- [Dataset content]:
▽

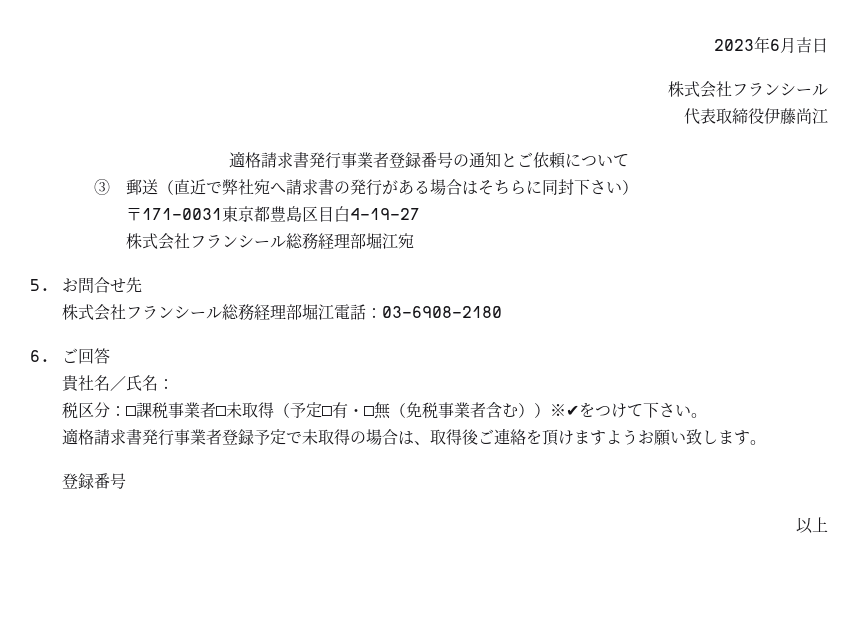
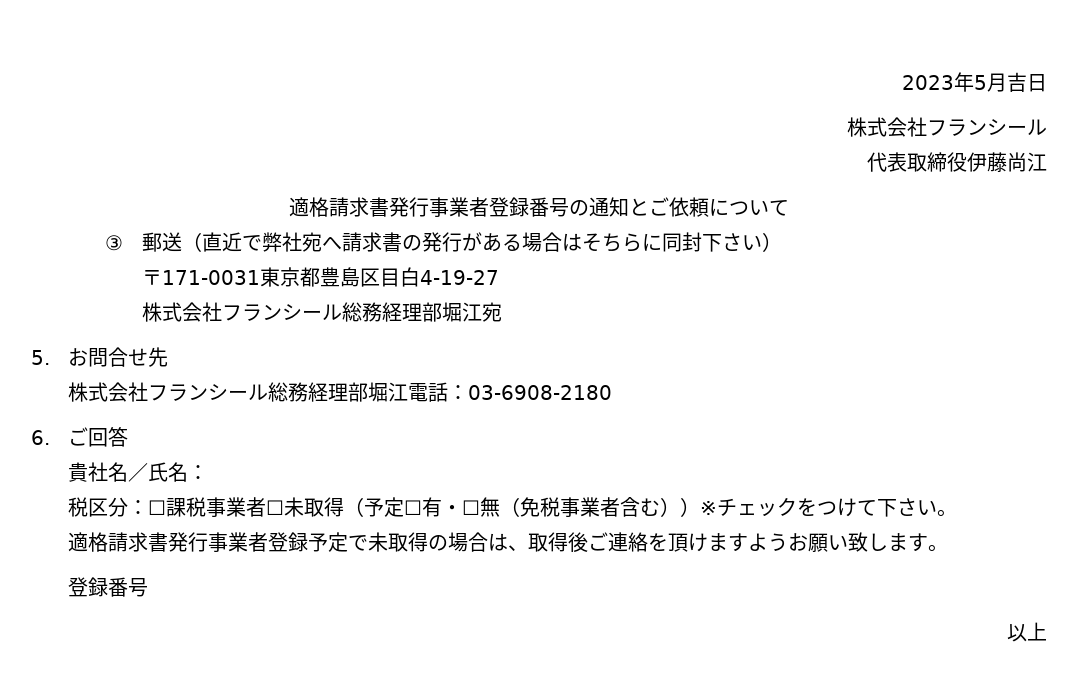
- 2023年6月吉日
+ 2023年5月吉日
- 税区分：□課税事業者□未取得（予定□有・□無（免税事業者含む））※✔をつけて下さい。
+ 税区分：☐課税事業者☐未取得（予定☐有・☐無（免税事業者含む））※チェックをつけて下さい。

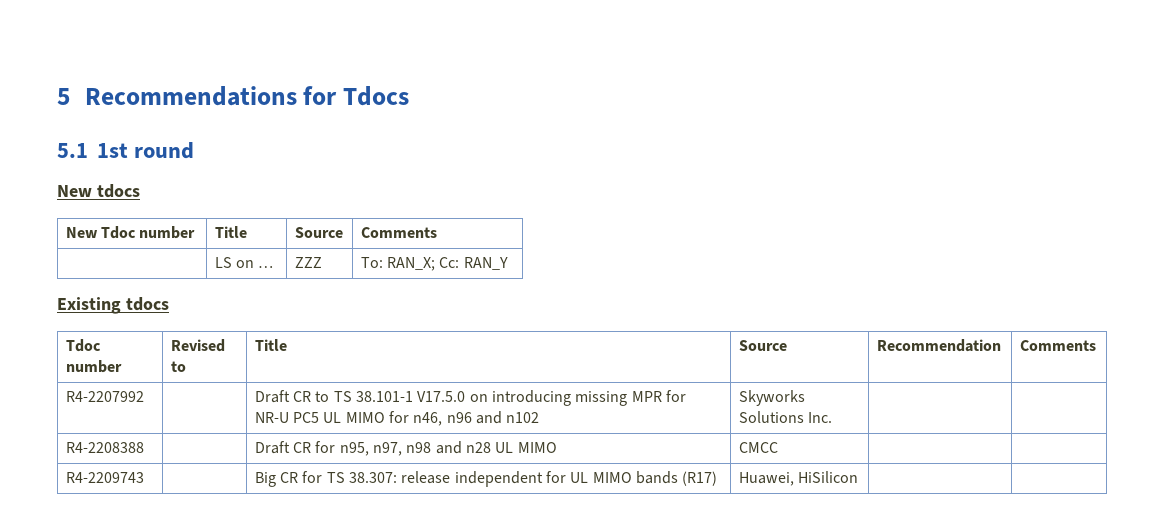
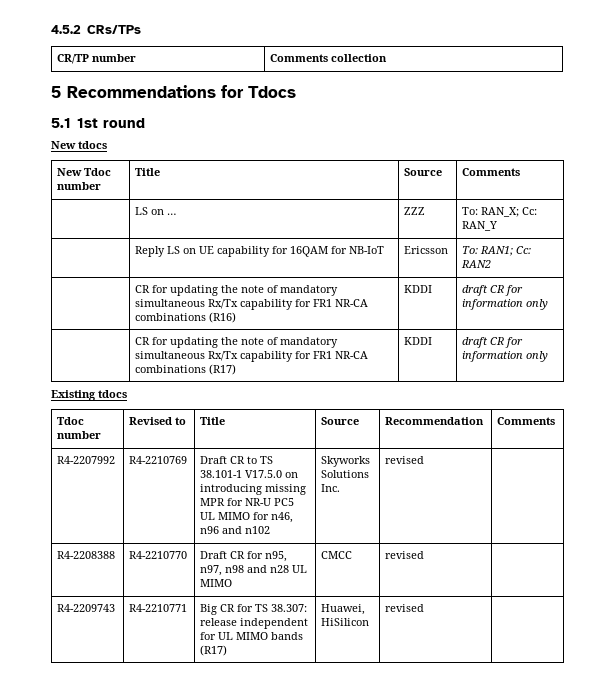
+ 4.5.2 CRs/TPs
+ CR/TP number | Comments collection
+ | Reply LS on UE capability for 16QAM for NB-IoT | Ericsson | To: RAN1; Cc: RAN2
+ | CR for updating the note of mandatory simultaneous Rx/Tx capability for FR1 NR-CA combinations (R16) | KDDI | draft CR for information only
+ | CR for updating the note of mandatory simultaneous Rx/Tx capability for FR1 NR-CA combinations (R17) | KDDI | draft CR for information only
- R4-2207992 | | Draft CR to TS 38.101-1 V17.5.0 on introducing missing MPR for NR-U PC5 UL MIMO for n46, n96 and n102 | Skyworks Solutions Inc. | |
+ R4-2207992 | R4-2210769 | Draft CR to TS 38.101-1 V17.5.0 on introducing missing MPR for NR-U PC5 UL MIMO for n46, n96 and n102 | Skyworks Solutions Inc. | revised |
- R4-2208388 | | Draft CR for n95, n97, n98 and n28 UL MIMO | CMCC | |
+ R4-2208388 | R4-2210770 | Draft CR for n95, n97, n98 and n28 UL MIMO | CMCC | revised |
- R4-2209743 | | Big CR for TS 38.307: release independent for UL MIMO bands (R17) | Huawei, HiSilicon | |
+ R4-2209743 | R4-2210771 | Big CR for TS 38.307: release independent for UL MIMO bands (R17) | Huawei, HiSilicon | revised |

△

- [Activity]: Copy out all the lines of the records that include "Huawei".

- [Output]:
- R4-2209743 | | Big CR for TS 38.307: release independent for UL MIMO bands (R17) | Huawei, HiSilicon | |
+ R4-2209743 | R4-2210771 | Big CR for TS 38.307: release independent for UL MIMO bands (R17) | Huawei, HiSilicon | revised |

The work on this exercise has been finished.